··· DATA SHOWN

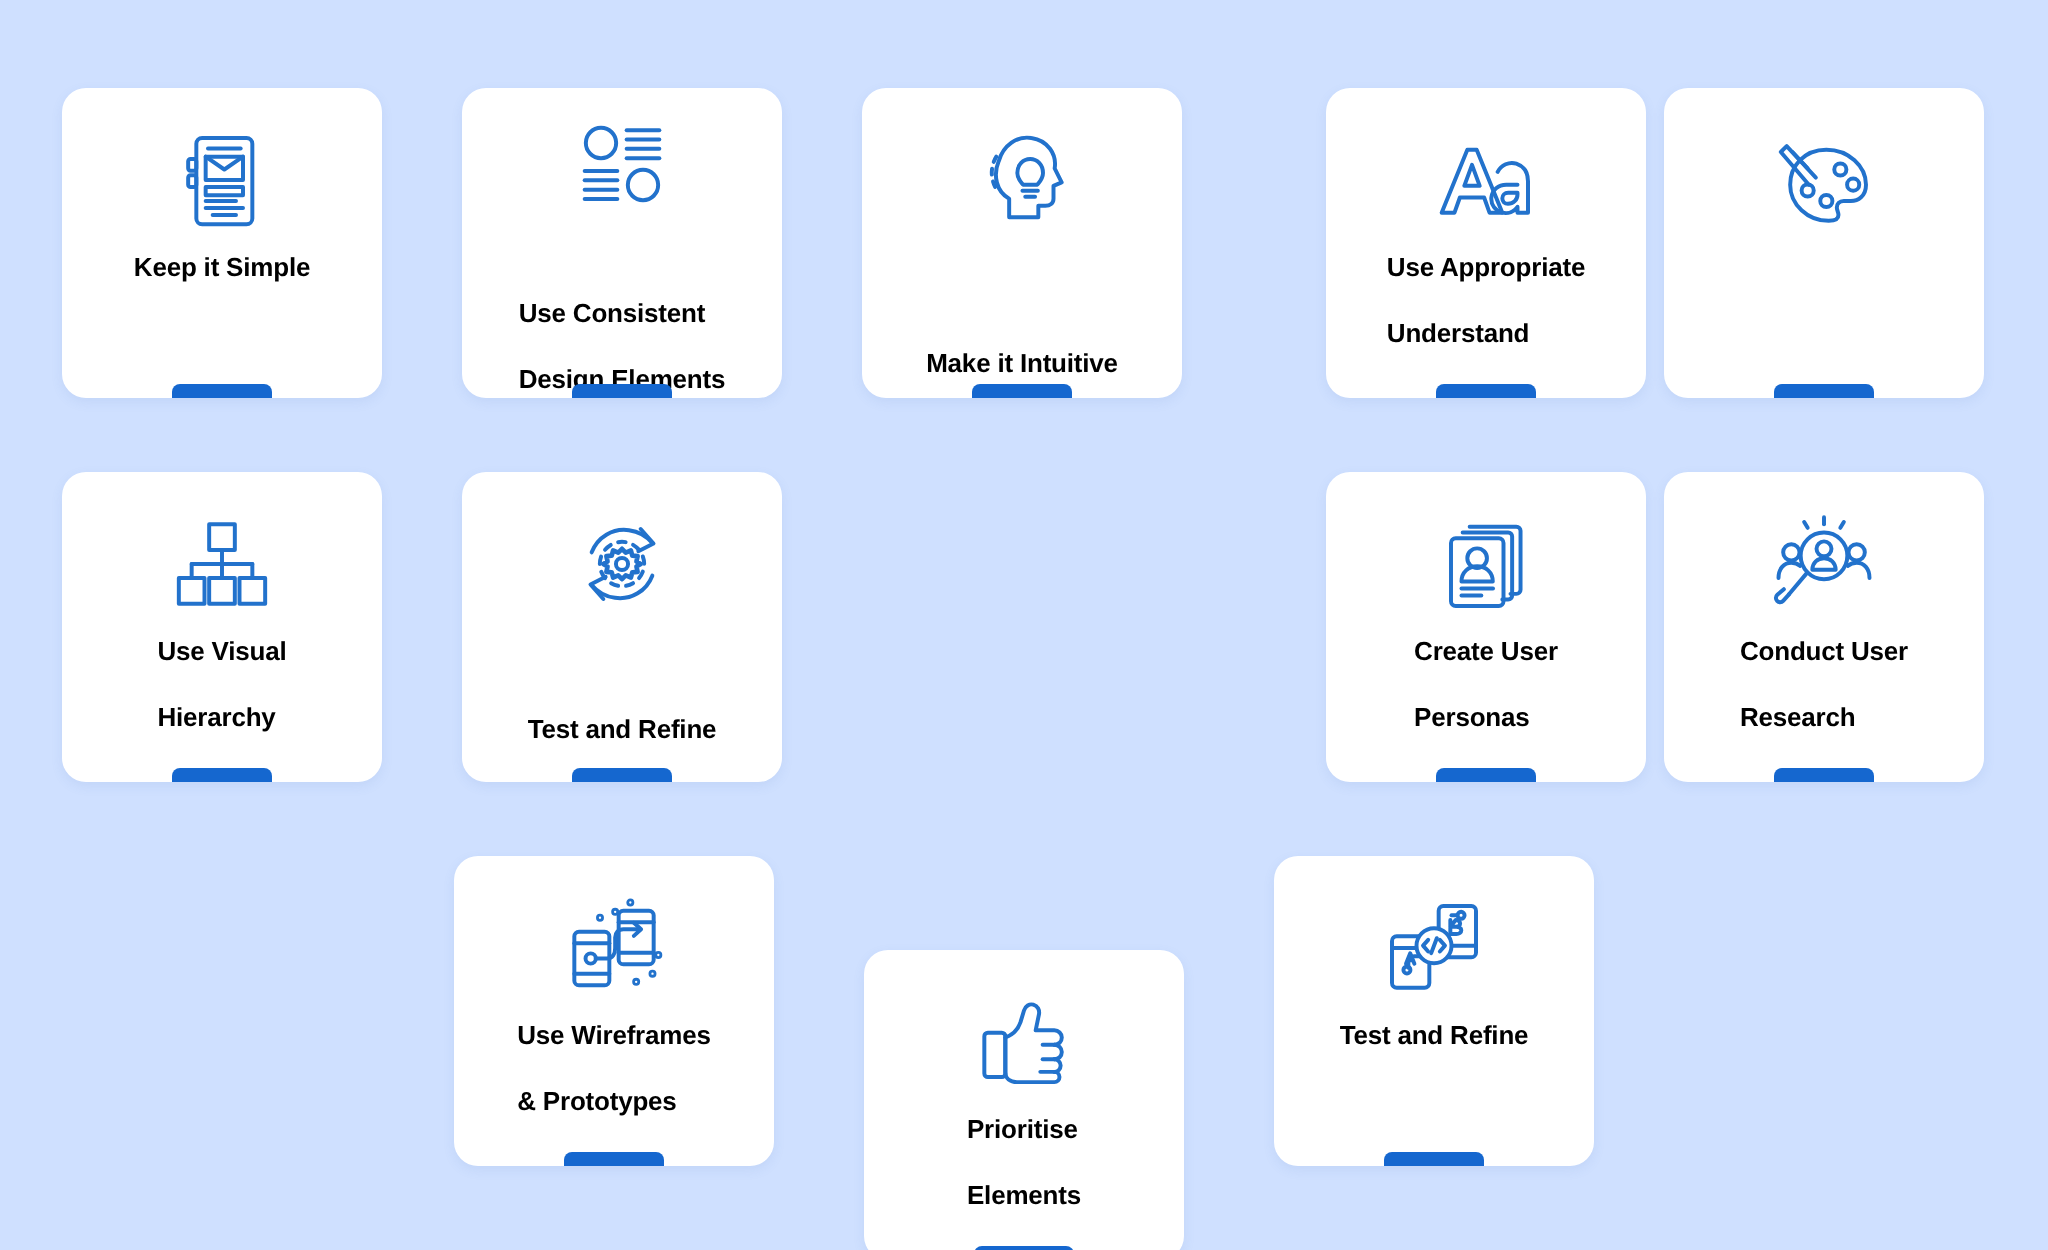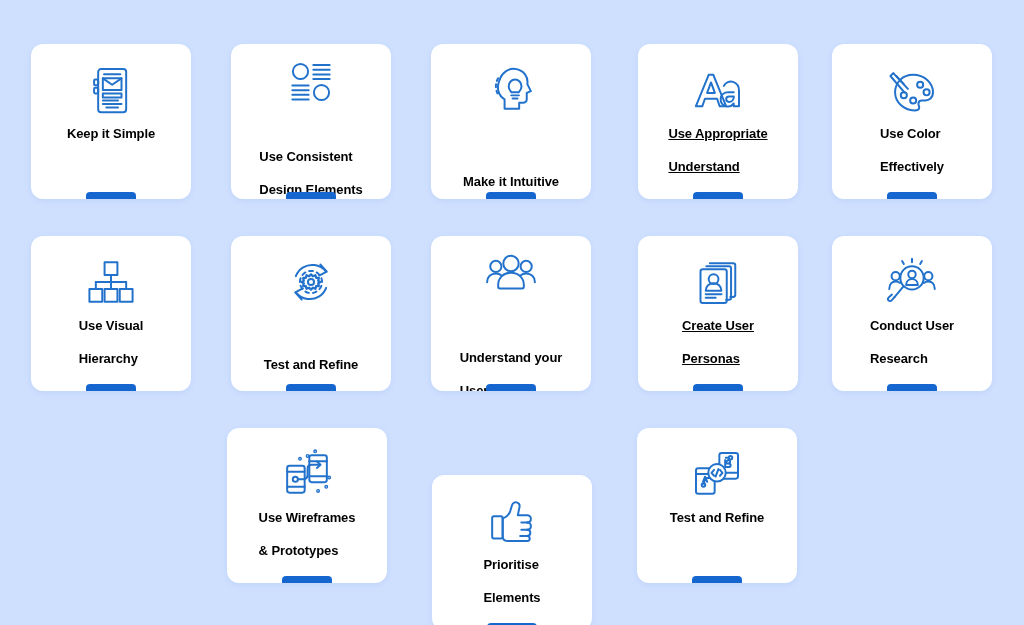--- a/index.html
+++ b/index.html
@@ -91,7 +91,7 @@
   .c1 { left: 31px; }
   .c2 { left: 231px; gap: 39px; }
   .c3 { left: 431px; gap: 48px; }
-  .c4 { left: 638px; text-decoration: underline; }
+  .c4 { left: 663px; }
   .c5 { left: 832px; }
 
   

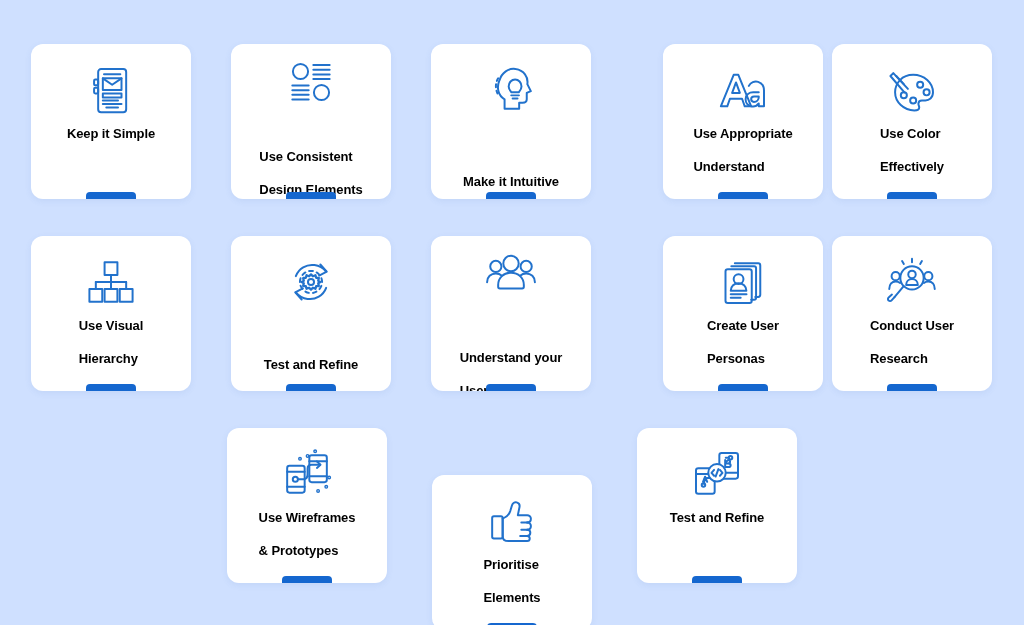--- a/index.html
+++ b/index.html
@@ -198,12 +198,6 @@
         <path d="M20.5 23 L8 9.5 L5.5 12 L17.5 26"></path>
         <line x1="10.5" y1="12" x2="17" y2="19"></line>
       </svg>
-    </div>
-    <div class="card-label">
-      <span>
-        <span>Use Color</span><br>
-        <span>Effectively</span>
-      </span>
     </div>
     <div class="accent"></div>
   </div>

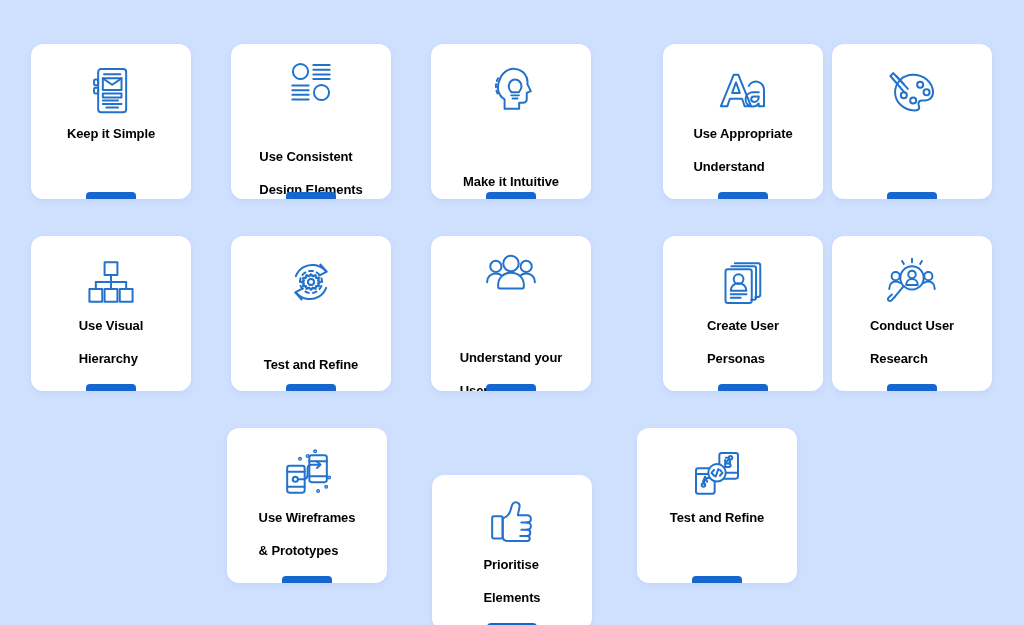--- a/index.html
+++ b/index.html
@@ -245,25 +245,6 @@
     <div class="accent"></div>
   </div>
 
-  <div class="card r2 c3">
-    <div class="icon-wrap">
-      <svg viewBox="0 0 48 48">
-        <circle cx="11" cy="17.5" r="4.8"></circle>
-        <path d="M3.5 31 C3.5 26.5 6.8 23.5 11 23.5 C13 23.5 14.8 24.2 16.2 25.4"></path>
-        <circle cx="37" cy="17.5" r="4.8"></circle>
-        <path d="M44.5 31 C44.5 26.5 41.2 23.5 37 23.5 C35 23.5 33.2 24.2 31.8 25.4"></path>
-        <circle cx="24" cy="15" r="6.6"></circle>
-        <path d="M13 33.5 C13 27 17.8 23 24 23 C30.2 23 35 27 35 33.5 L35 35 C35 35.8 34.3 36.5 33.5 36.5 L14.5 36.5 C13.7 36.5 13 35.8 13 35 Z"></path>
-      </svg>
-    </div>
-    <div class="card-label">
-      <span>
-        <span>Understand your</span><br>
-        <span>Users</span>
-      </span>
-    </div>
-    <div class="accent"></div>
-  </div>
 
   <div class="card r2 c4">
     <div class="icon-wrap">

······
··· DATA SHOWN

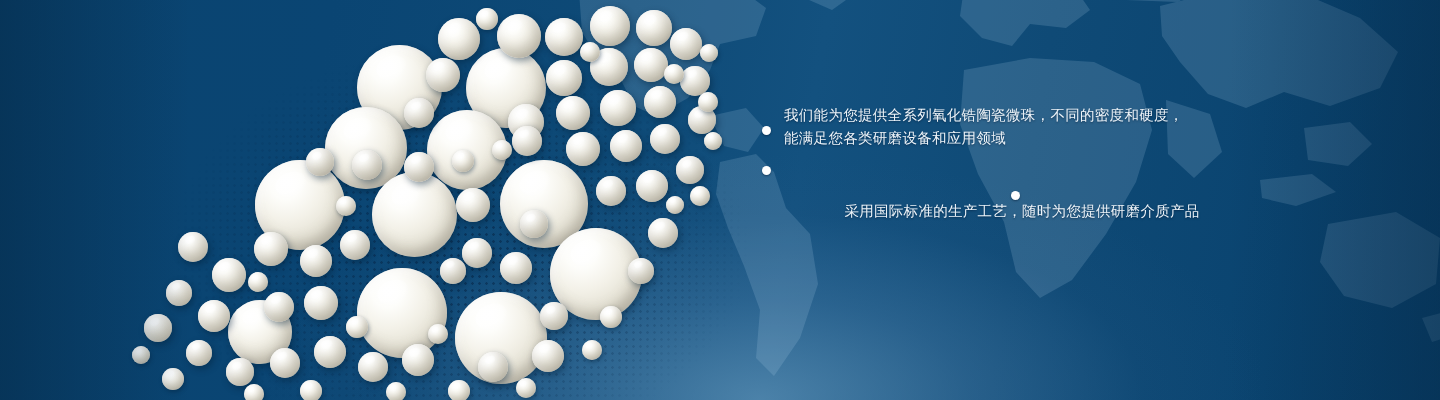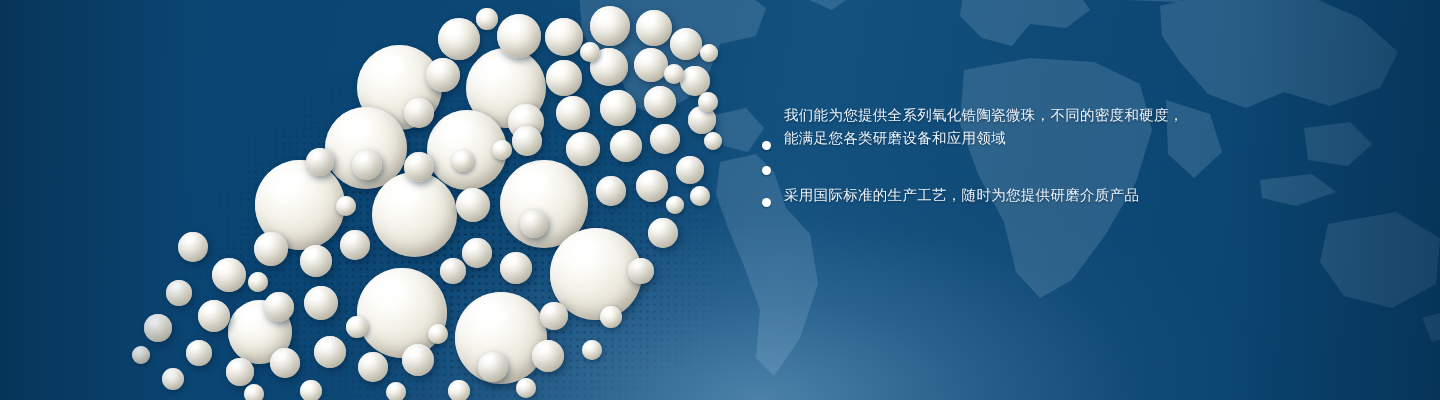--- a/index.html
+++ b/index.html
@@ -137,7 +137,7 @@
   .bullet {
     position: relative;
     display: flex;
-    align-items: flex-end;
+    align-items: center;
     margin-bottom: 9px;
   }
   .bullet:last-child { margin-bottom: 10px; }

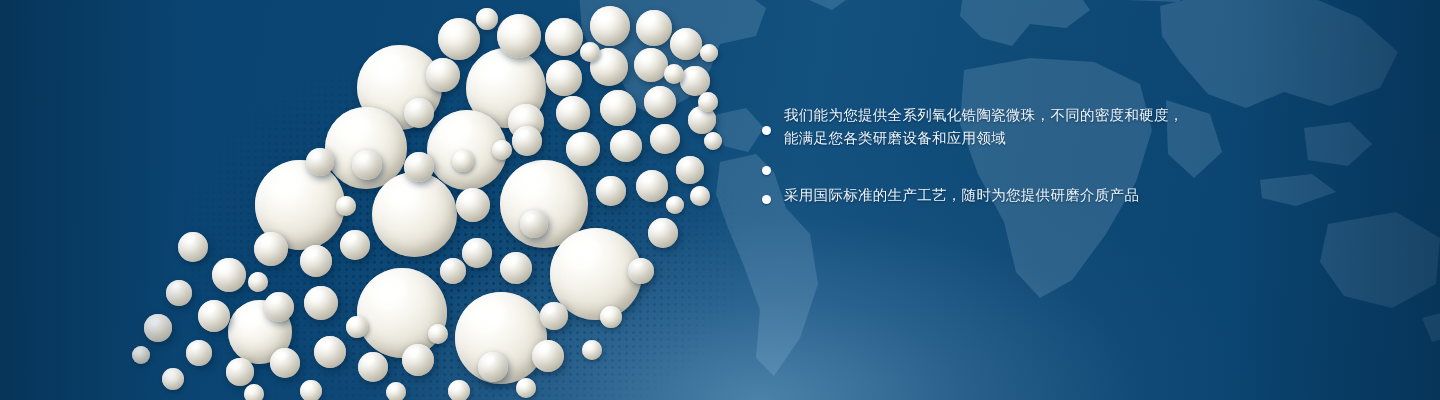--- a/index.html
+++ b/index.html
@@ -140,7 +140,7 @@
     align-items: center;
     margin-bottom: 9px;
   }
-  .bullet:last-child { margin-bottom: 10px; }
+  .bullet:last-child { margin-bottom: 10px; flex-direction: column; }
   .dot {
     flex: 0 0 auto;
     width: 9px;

······

__REQUIRED WORK__: Taking the records above, print only and exactly the lines from the line with "-137,7 +137,7 @@" to the line with "width: 9px;", both kept, and exclude pictures.

__RESULT OF THE TASK__:
@@ -137,7 +137,7 @@
   .bullet {
     position: relative;
     display: flex;
-    align-items: flex-end;
+    align-items: center;
     margin-bottom: 9px;
   }
   .bullet:last-child { margin-bottom: 10px; }

--- a/index.html
+++ b/index.html
@@ -140,7 +140,7 @@
     align-items: center;
     margin-bottom: 9px;
   }
-  .bullet:last-child { margin-bottom: 10px; }
+  .bullet:last-child { margin-bottom: 10px; flex-direction: column; }
   .dot {
     flex: 0 0 auto;
     width: 9px;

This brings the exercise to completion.